How Understanding Your Attachment Styles Can Improve Your Relationships

     We have discussed attachment styles in the last few posts. In my LinkedIn article, Determining How You’re Attached in Love and Money, I did an overview about how the attachment theory (which is the study of relationships) determines how you view things, how you react in situations, and how you show up in your relationships. I also explored how by understanding these four styles and identifying them in yourself and your intimate partner, you can more clearly understand why you each react as you do. In making clearer the emotions and feelings that arise in discussions about the tough stuff, like love and money, you can gain some security and comfort in having these more difficult conversations. Today I would like to touch on the four styles, describing them further, and then give you a case study example of how a couple might behave in one of those emotionally charged situations.  

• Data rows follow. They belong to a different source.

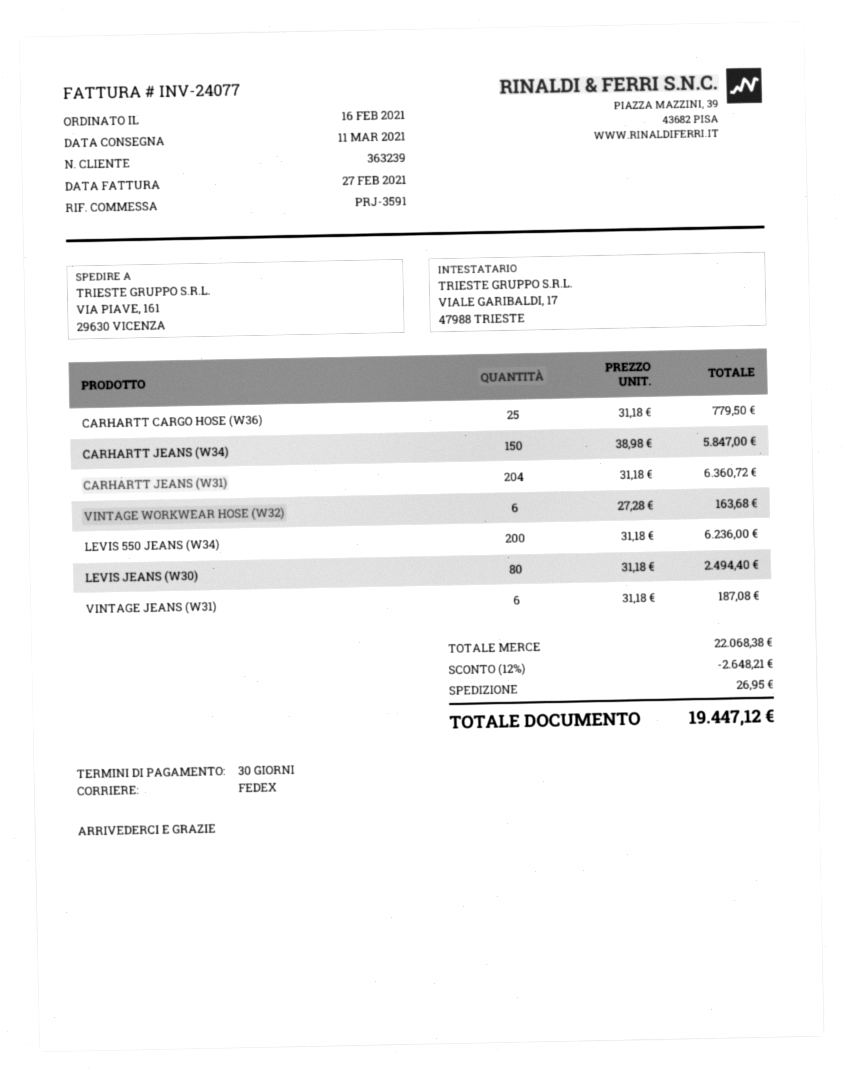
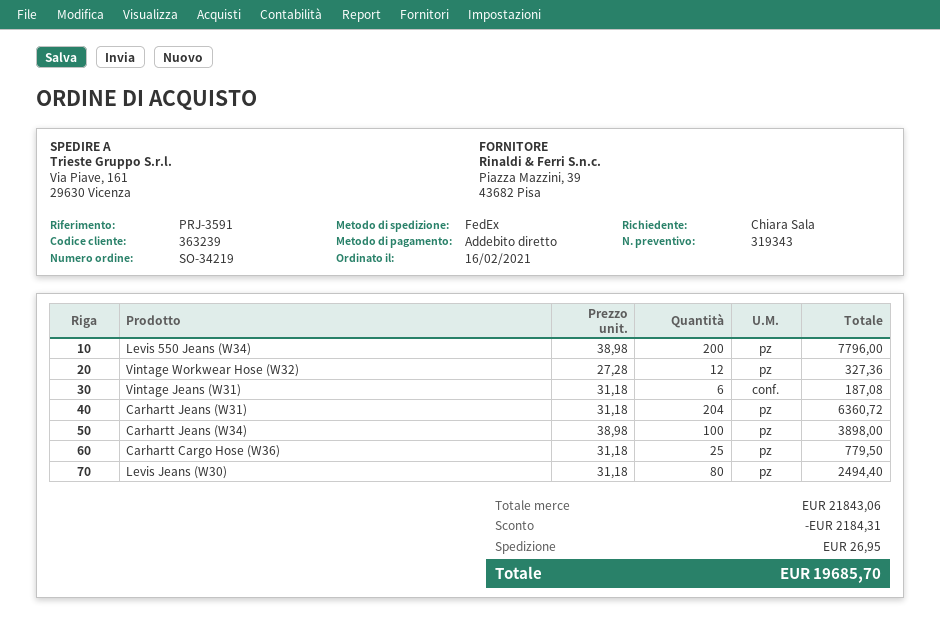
CARHARTT JEANS (W34): 150 x 38.98 = 5847.00 -> 100 x 38.98 = 3898.00
VINTAGE WORKWEAR HOSE (W32): 6 x 27.28 = 163.68 -> 12 x 27.28 = 327.36
LEVIS 550 JEANS (W34): 200 x 31.18 = 6236.00 -> 200 x 38.98 = 7796.00
subtotal: 22068.38 -> 21843.06
discount: 2648.21 -> 2184.31
total: 19447.12 -> 19685.70

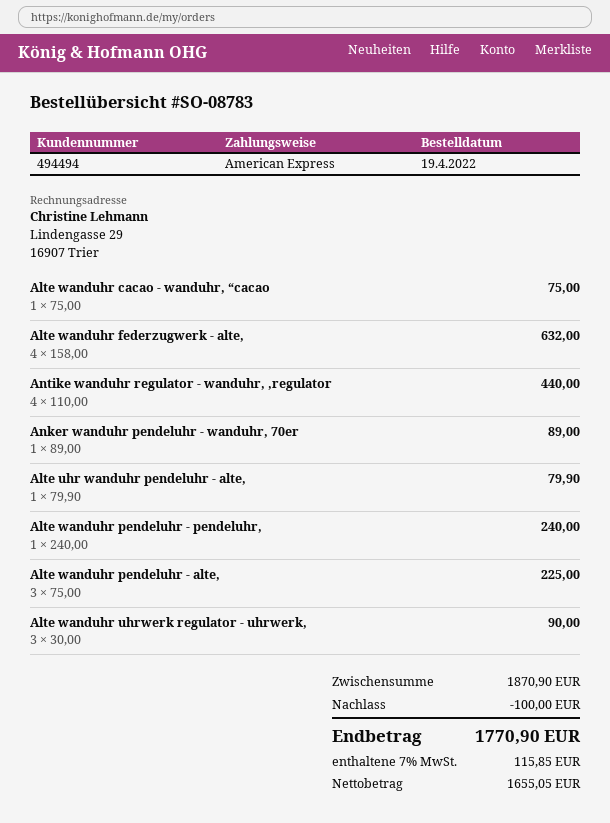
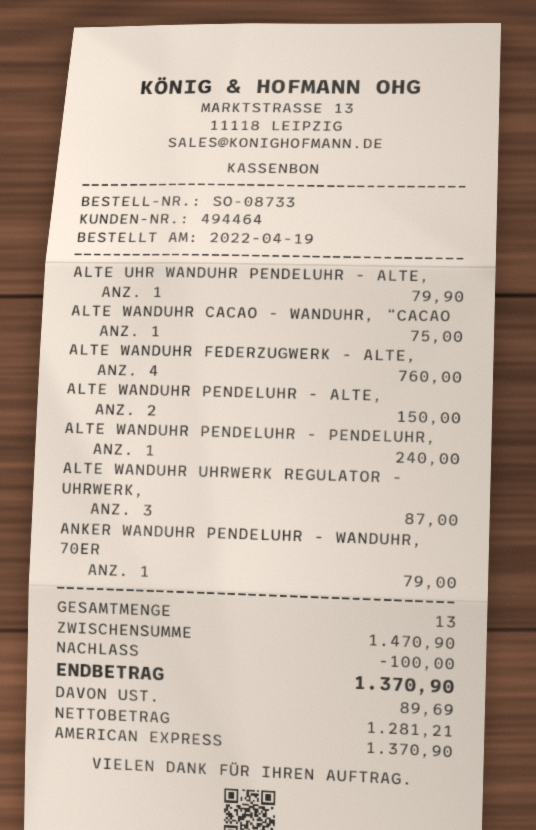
order number: SO-08783 -> SO-08733
customer number: 494494 -> 494464
Alte wanduhr federzugwerk - alte,: 4 for 632.00 -> 4 for 760.00
Antike wanduhr regulator - wanduhr, ,regulator: 4 for 440.00 -> none
Anker wanduhr pendeluhr - wanduhr, 70er: 1 for 89.00 -> 1 for 79.00
Alte wanduhr pendeluhr - alte,: 3 for 225.00 -> 2 for 150.00
Alte wanduhr uhrwerk regulator - uhrwerk,: 3 for 90.00 -> 3 for 87.00
subtotal: 1870.90 -> 1470.90
net: 1655.05 -> 1281.21
tax: 115.85 -> 89.69
total: 1770.90 -> 1370.90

How You Can Identify Your Attachment Style

     Before we discuss the styles, I want to be clear in saying that this is a brief overview. You are not going to need psychology textbooks to understand what I am sharing here. That said, the Attachment Theory is a very in-depth topic, in fact, so much so I have written a book that will come out later this year (more about that later). What I am providing in this post are the broad points. Here are the four styles and a few of the general characteristics common to that style.

  •       Secure – Typically they are comfortable with themselves. They view others as a source of security, care, and safety.
  •       Anxious – Normally uncomfortable with themselves, they look to others to find security, care, and safety but even if they receive these things from someone, they do not trust that it is real.
  •       Avoidant – This style will often become very self-reliant because they are not trusting of others to provide for their security, care, or safety.
  •       Disorganized – A disorganized style is a mix of the anxious and avoidant styles in their relationship patterns.

     You may, even with this brief description, see yourself in one of these styles. I would however like to suggest you take a brief quiz. It is free and available on Dr. Diane Poole Heller’s website. In just a few minutes it will give you a clearer picture of what your attachment style is and help you to understand yourself and perhaps why you feel as you do when faced with these difficult discussions.   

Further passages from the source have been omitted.